Low-cost fibers remove trace atrazine from drinking water
CHAMPAIGN, Ill. -- A new generation of high surface-area porous materials for removing atrazine from water supplies has been developed by researchers at the University of Illinois at Urbana-Champaign. The low-cost and wear-resistant fibers also can remove the hazardous contaminants chloroform and trichloroethylene, both byproducts of the commonly used chlorine disinfection process.
"We've shown that we can remove all these impurities to well below the maximum contaminant levels established by the Environmental Protection Agency," said James Economy, a professor of materials science and engineering at Illinois. "Having increased pore size and higher surface area, these fibers work much better than commercially available granulated activated carbon."
Atrazine is one of the most widely used herbicides in the United States. More than 75 million pounds of atrazine are applied annually. Spread on farm fields and residential lawns to control weeds, atrazine can work its way into local waterways and municipal drinking supplies.
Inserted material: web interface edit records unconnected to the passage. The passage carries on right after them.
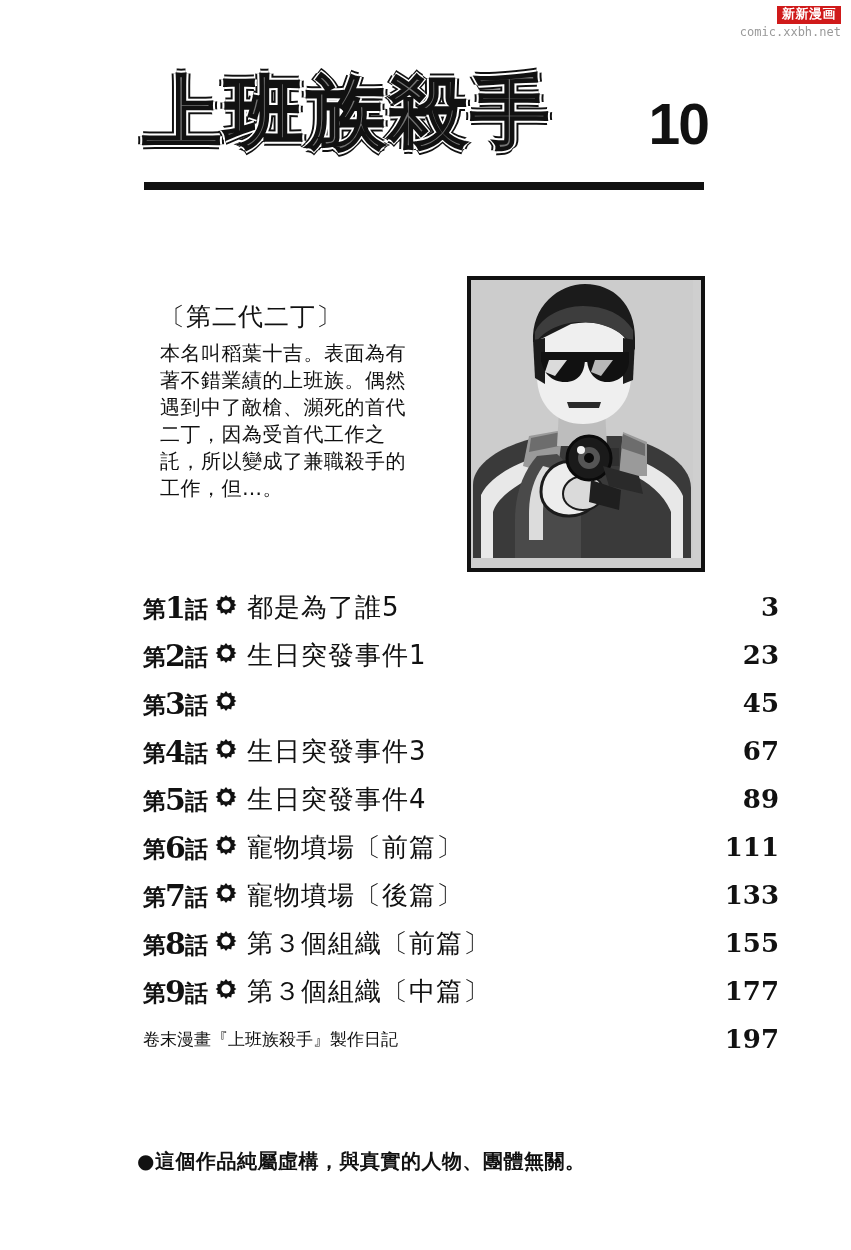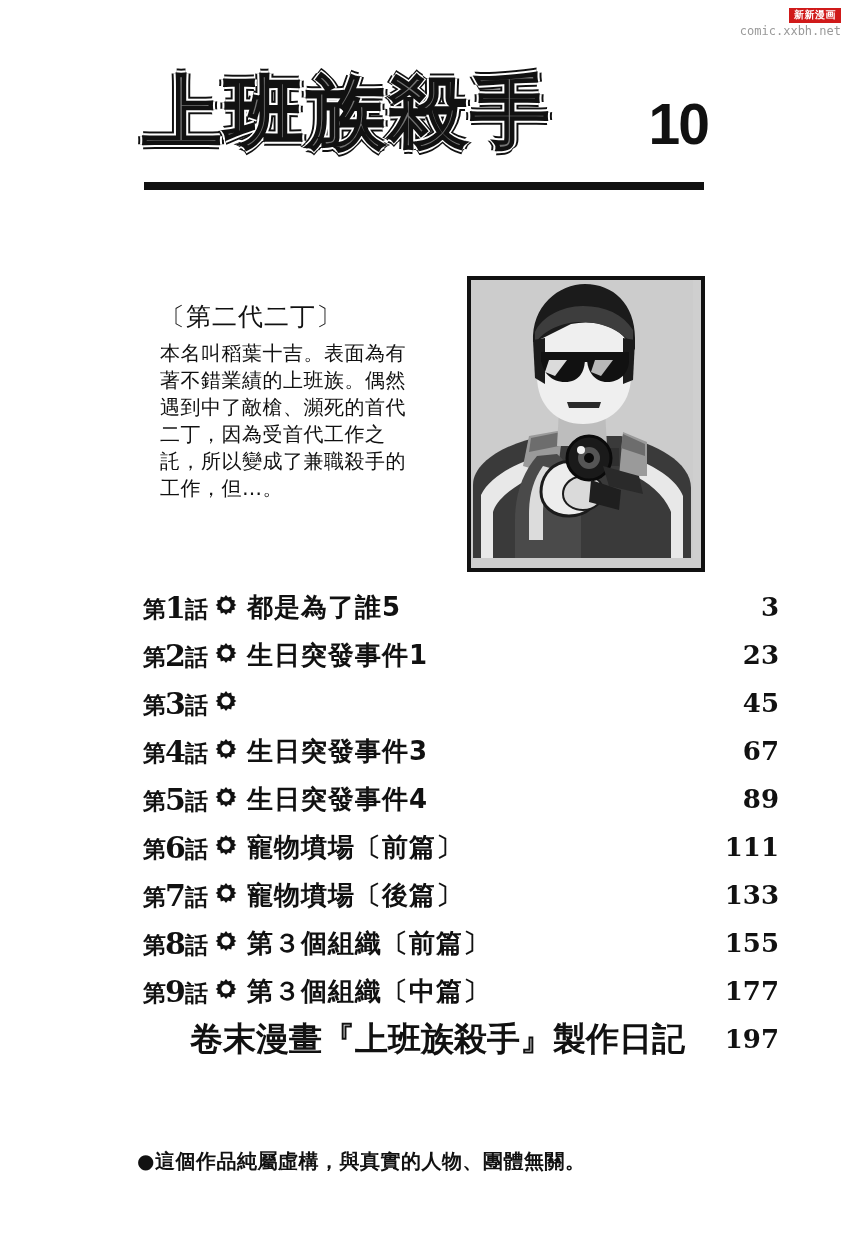--- a/index.html
+++ b/index.html
@@ -29,21 +29,21 @@
     position: absolute;
     right: 10px;
     top: 4px;
     text-align: right;
     line-height: 1.15;
   }
   .watermark .wm-cn {
     display: inline-block;
     background: #d01a1a;
     color: #ffffff;
-    font-size: 10px;
+    font-size: 13px;
     font-weight: bold;
     padding: 1px 5px 2px 5px;
     letter-spacing: 0.5px;
   }
   .watermark .wm-url {
     display: block;
     color: #9a9a9a;
     font-size: 12px;
     margin-top: 2px;
     font-family: "DejaVu Sans Mono", "Liberation Mono", monospace;
@@ -160,39 +160,38 @@
     font-weight: bold;
     vertical-align: -1px;
   }
   .gear {
     margin: 0 10px 0 8px;
     flex: 0 0 auto;
     display: inline-block;
   }
   .ch-title {
     font-size: 26px;
-    font-weight: bold;
+    font-weight: normal;
     letter-spacing: 1px;
     white-space: nowrap;
   }
   .ch-page {
     margin-left: auto;
     font-size: 26px;
     font-weight: bold;
     font-family: "DejaVu Serif", "Liberation Serif", serif;
     text-align: right;
     min-width: 60px;
     padding-right: 4px;
   }
   .toc-row.extra .ch-title-wide {
-    font-size: 33px;
-    font-weight: bold;
+    font-size: 17px;
+    font-weight: normal;
     letter-spacing: 0px;
     white-space: nowrap;
-    margin-left: 47px;
   }
 
   
   .footer-note {
     position: absolute;
     left: 137px;
     top: 1148px;
     font-size: 20px;
     font-weight: bold;
     letter-spacing: 0.5px;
Millions of Americans unknowingly ingest atrazine with their tap water.
"Because atrazine is toxic to humans, the Environmental Protection Agency has established a maximum concentration level of three parts per billion," Economy said. "By tailoring the pore size and pore surface chemistry of our fibers, we can achieve this limit."
To make their fibers, Economy and Illinois research scientist Zhongren Yue begin by coating fiberglass assemblies with a polymeric solution and a chemical activation agent. Then, under mild heat, the polymer cross-links, creating pores about 10-30 angstroms in size. By controlling the chemistry, the scientists are able to tailor the fibers for specific target molecules, such as atrazine.
"Our chemically activated porous fibers are nearly eight times more effective at removing atrazine to below EPA standards than commercially available activated carbon," Economy said. "In fact, our fibers can remove atrazine to well below one part per billion. And our fibers can be easily regenerated under modest conditions."
Yue discussed the fibers and presented the latest test results in a talk Aug. 22 at the 228th American Chemical Society national meeting in Philadelphia. The technology has been patented.